In baptism, we take Christ’s offer at face value. As we acknowledge he is God-come-in-the-flesh; as we acknowledge that he has overcome sin and death, he acknowledges us as his own. We become adopted children - adopted by the God of the universe who has overcome all the fearful realities of the world. Because of God’s work in Christ, his adopted children are safe in Christ from the terrible realities of the world. We are wholly identified in Christ – and the essence of who we are is safe in him.

But this does not mean that we always live in that ideal Christmas! No; we still experience pain. We still know loss. We still face death and terror – for bad things still happen to God’s children. We are saved in the world, not out of it.

Yet even in the midst of the world’s realities, we are not bowed down. For we know that we “have died and our life is hidden with Christ in God.” Whatever the world dishes out – whatever Satan and all his Herods dish out – nothing can change the fact that we belong to Christ. That in him, darkness is dispelled and the life and light of Christ is free in his people. Nothing can change that – whether we escape to freedom in Egypt, or walk through the terror of Herod in Bethlehem. There is something more – our identity in Christ – that outlasts all earthly realities. That is, in fact, the only lasting reality.

I recently completed reading a biography of Dietrich Bonhoeffer. He was a young man in Germany in the 1930’s. He and his family saw the rise of Hitler – a modern-day Herod – and early on realized how evil Hitler was.

Bonhoeffer became a Christian as a young man. All the while that Hitler identified himself as the “Saviour” of Germany, Bonhoeffer identified himself in the only Saviour – Jesus Christ. Bonhoeffer committed himself to Christ and came to know beyond a shadow of a doubt that life in Christ was life identified as God’s child. As God’s child, Bonhoeffer understood that whatever came to him by way of danger, or threat, or harm, nothing could change who he was – God’s child. Safe as the adopted child of a powerful, and saving parent. Certain that even should he face death, he would live beyond that in the ongoing life of Christ.

It was this certainly that enabled Bonhoeffer, when he was arrested and charged with treason against the Nazi state, to live his life as God’s child. He prayed. He studied the Word. He sang the hymns that encouraged his heart and other’s. During his 18 months of imprisonment, his certainty that God had adopted him – and was daily with him – empowered a life in Christ that shone in a dark place. Other prisoners who survived the horror of imprisonment and the concentration camp life remarked that Bonhoeffer served to encourage all the prisoners he met – he was so certain who he was and to whom he belonged, that nothing the Nazi’s could do to him could change that.

There was something more to life, Bonhoeffer knew, than prison. Something more than pain and loss of family. And there was definitely something more to life than Hitler’s power. That power would ultimately fail, but not before it tried Bonhoeffer in slipshod fashion, and executed him, just days before the Nazi state fell.
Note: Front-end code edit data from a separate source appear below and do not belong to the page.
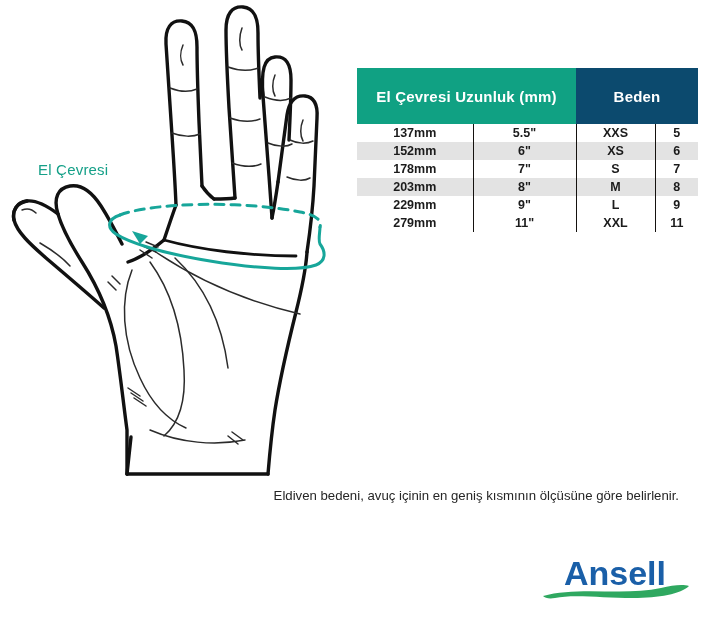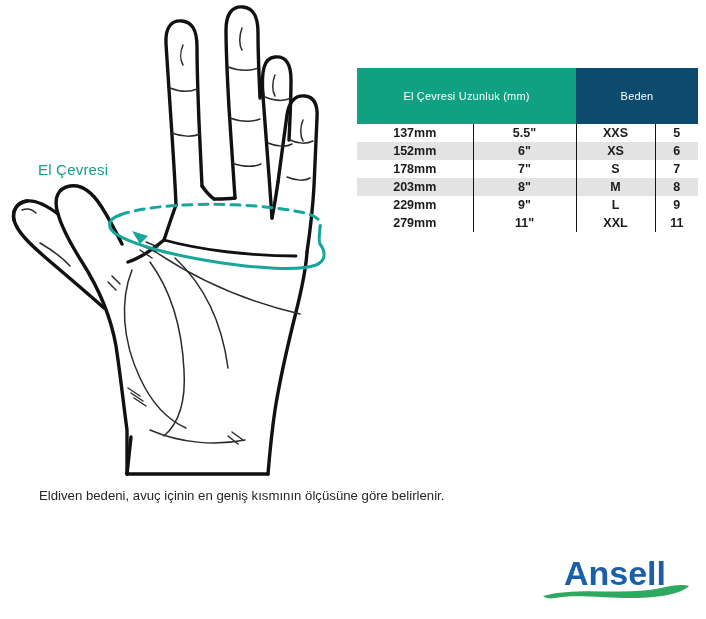"El Çevresi Uzunluk (mm)" #size-table thead th { font-size: 11px -> 15px; font-weight: normal -> bold }
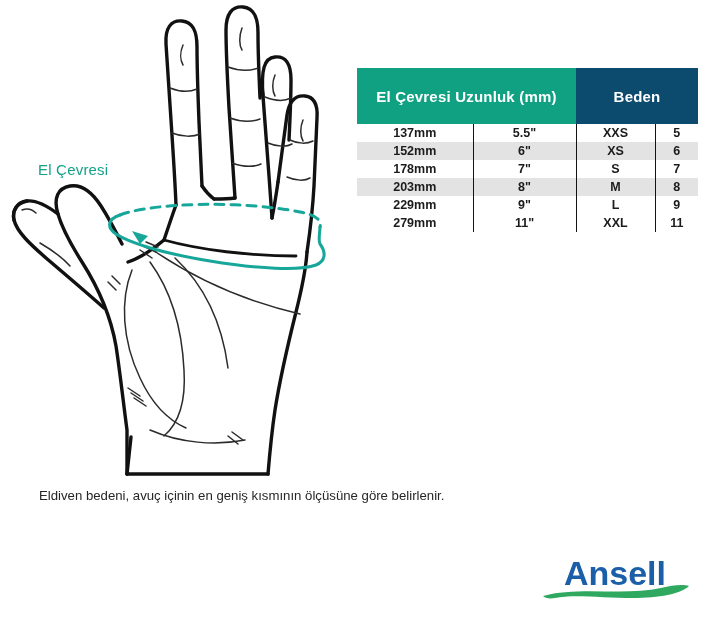"Eldiven bedeni, avuç içinin en" #caption div { text-align: none -> right }
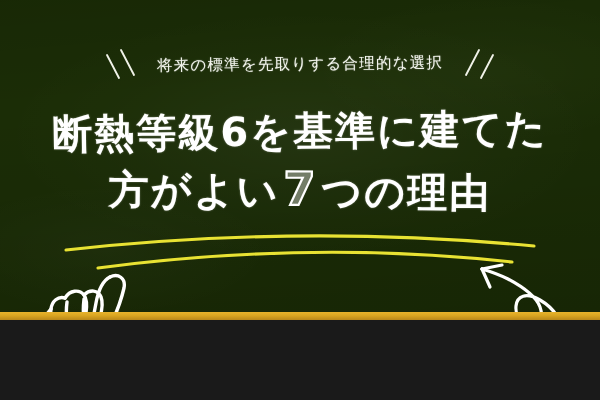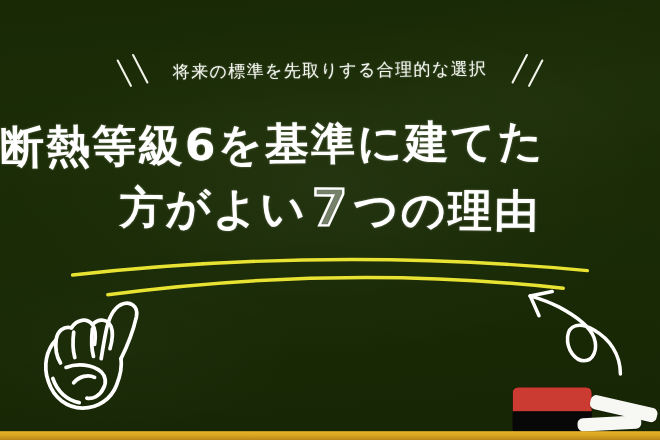"将来の標準を先取りする合理的な選択" #board { height: 400px -> 320px }
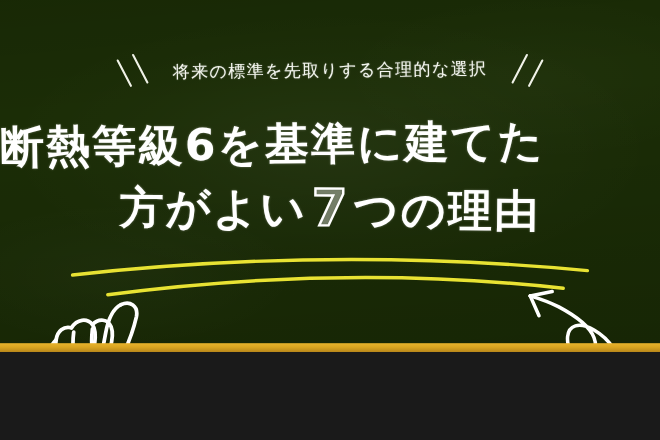"断熱等級6を基準に建てた" #title-block { text-align: left -> center }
The last words Bonhoeffer spoke before his execution were to a fellow prisoner. Bonhoeffer said, “This is the end. . . for me the beginning of life.”

He knew that his life in Christ was about to begin in even greater fullness. Herod would not win, even though he killed Bonhoeffer’s body. Christ had claimed Bonhoeffer as his child and, at the moment of Bonhoeffer’s death, he was welcomed by Christ into the father’s house.

This is the life of the baptized. It is life as it was meant to be lived: as a child of God. Safe in his loving embrace. Safe, even through the dark realities of our world. Speaking of, and living for the loving parent who has saved us, claiming us as his own. Bearing witness so that those caught by the Herod’s of this world can also believe, and be adopted.

We belong to God. Christ has purchased us. In baptism, we are marked as Christ’s own; a member of the family into eternity. Nothing can change that.